The real cost of carbon emissions is far from zero. Each new scientific report brings proof of a changing climate that promises to disrupt agricultural patterns, set off a scramble for dwindling resources, raise sea levels, propel population shifts and require massive emergency spending as we try to react to the growing crises. These are the costs of inaction.

Quite so. There's a legitimate space for constructive criticism of the speculative models that are used in the climate debate. Even the best models have problems. And there's no doubt that sharp questions can make them better, and thus improve the information that policy makers use to craft their response. But if your argument is going to be that climate economics needs to be more honest, then your assumptions have to be pretty transparent, too. And that means you need a transparent estimate of the costs of inaction.

This is actually a pretty general problem in Washington. It's easy to show how "doing something" costs money. "Doing something" needs to be written into legislation. It needs to be scored by the Congressional Budget Office. It needs to be explained to the public. But, in general, there's no one who is specifically responsible for explaining how much "doing nothing" would cost. And no one ever has to vote to pass a "do nothing" bill.
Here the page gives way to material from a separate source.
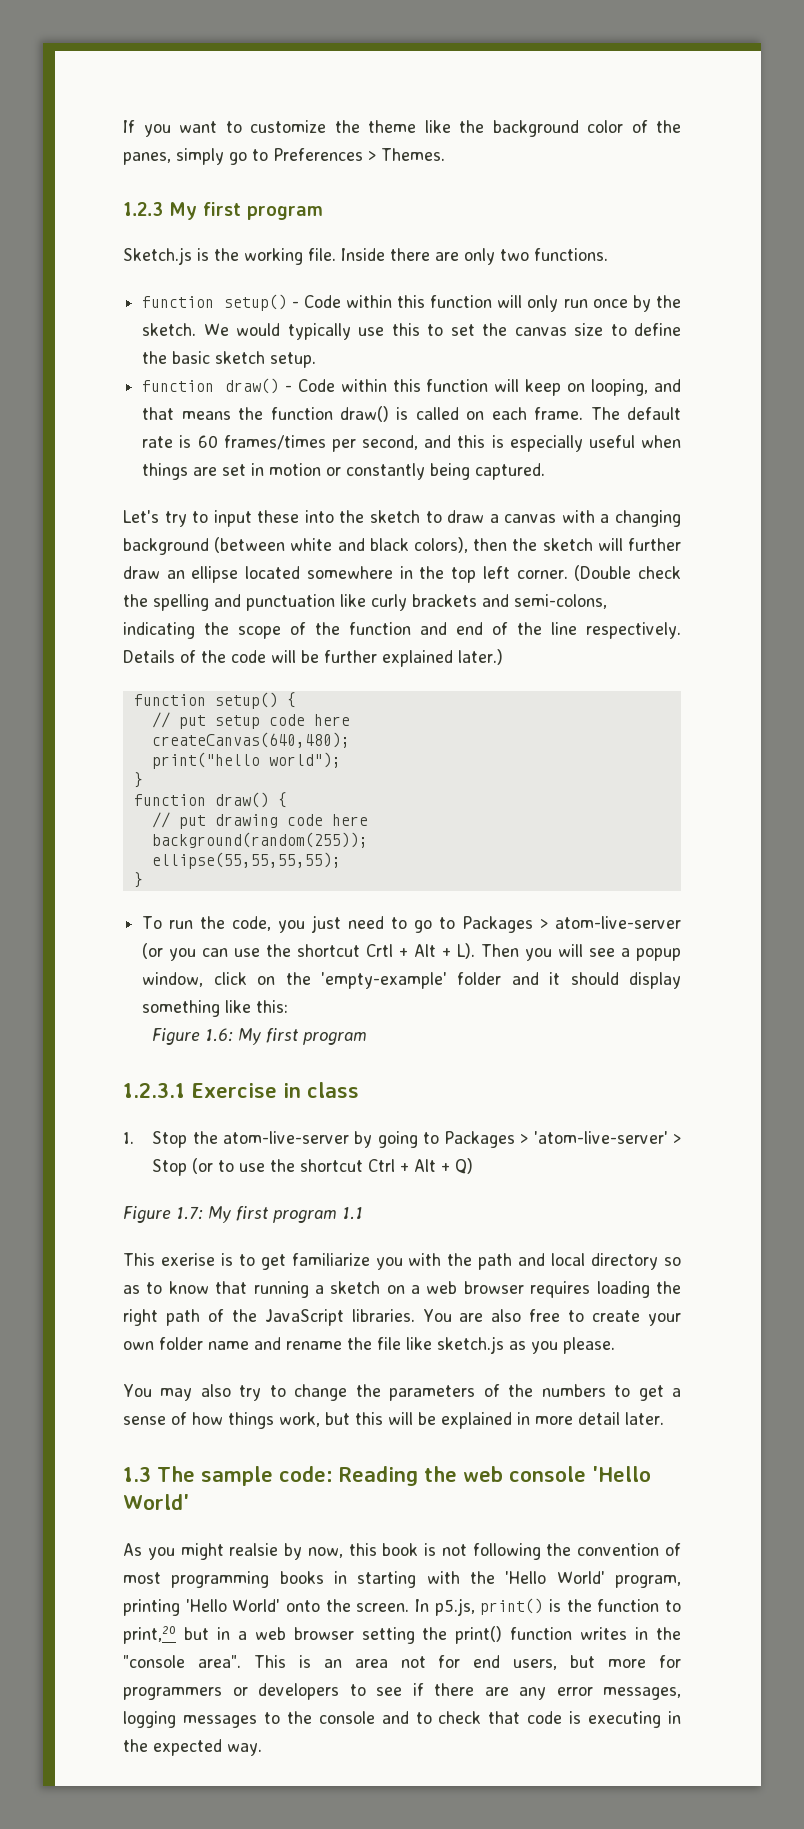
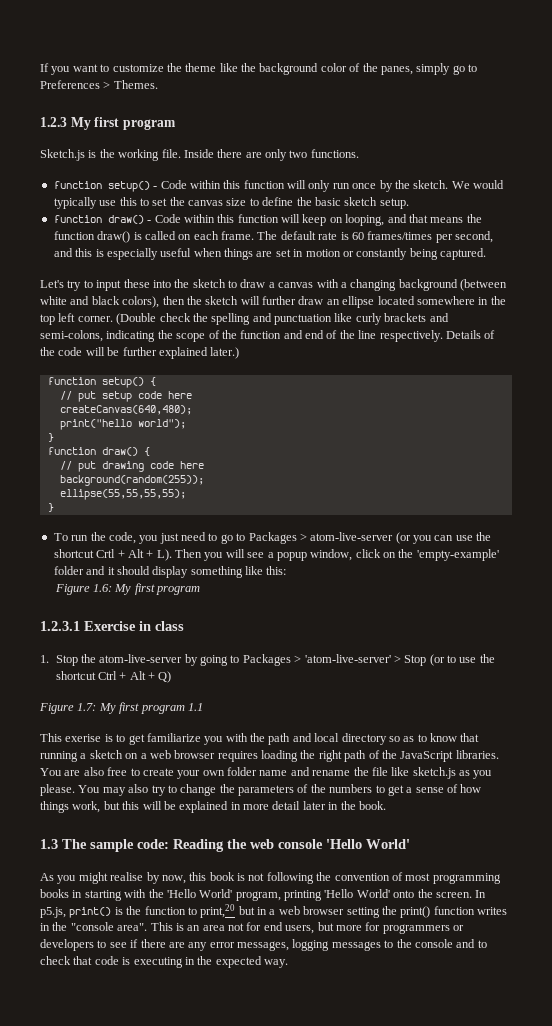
- You are also free to create your own folder name and rename the file like sketch.js as you please.
- You may also try to change the parameters of the numbers to get a sense of how things work, but this will be explained in more detail later.
+ You are also free to create your own folder name and rename the file like sketch.js as you please. You may also try to change the parameters of the numbers to get a sense of how things work, but this will be explained in more detail later in the book.
- As you might realsie by now, this book is not following the convention of most programming books in starting with the 'Hello World' program, printing 'Hello World' onto the screen.
+ As you might realise by now, this book is not following the convention of most programming books in starting with the 'Hello World' program, printing 'Hello World' onto the screen.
So they don't pay for the consequences of inaction, even as reformers bear responsibility for the outcome of reform. That makes "doing nothing" a relatively safe play because you never have to argue in favor of nothing. You only have to argue against something.

But if we're going to be honest about the economics here, then you have to assess not only the costs of doing something, but also of doing nothing. And if you're going to argue against reforms, then you have to argue why the consequences of inaction are a preferable outcome, not merely why action might prove expensive or uncertain. Choosing the status quo is, after all, a choice.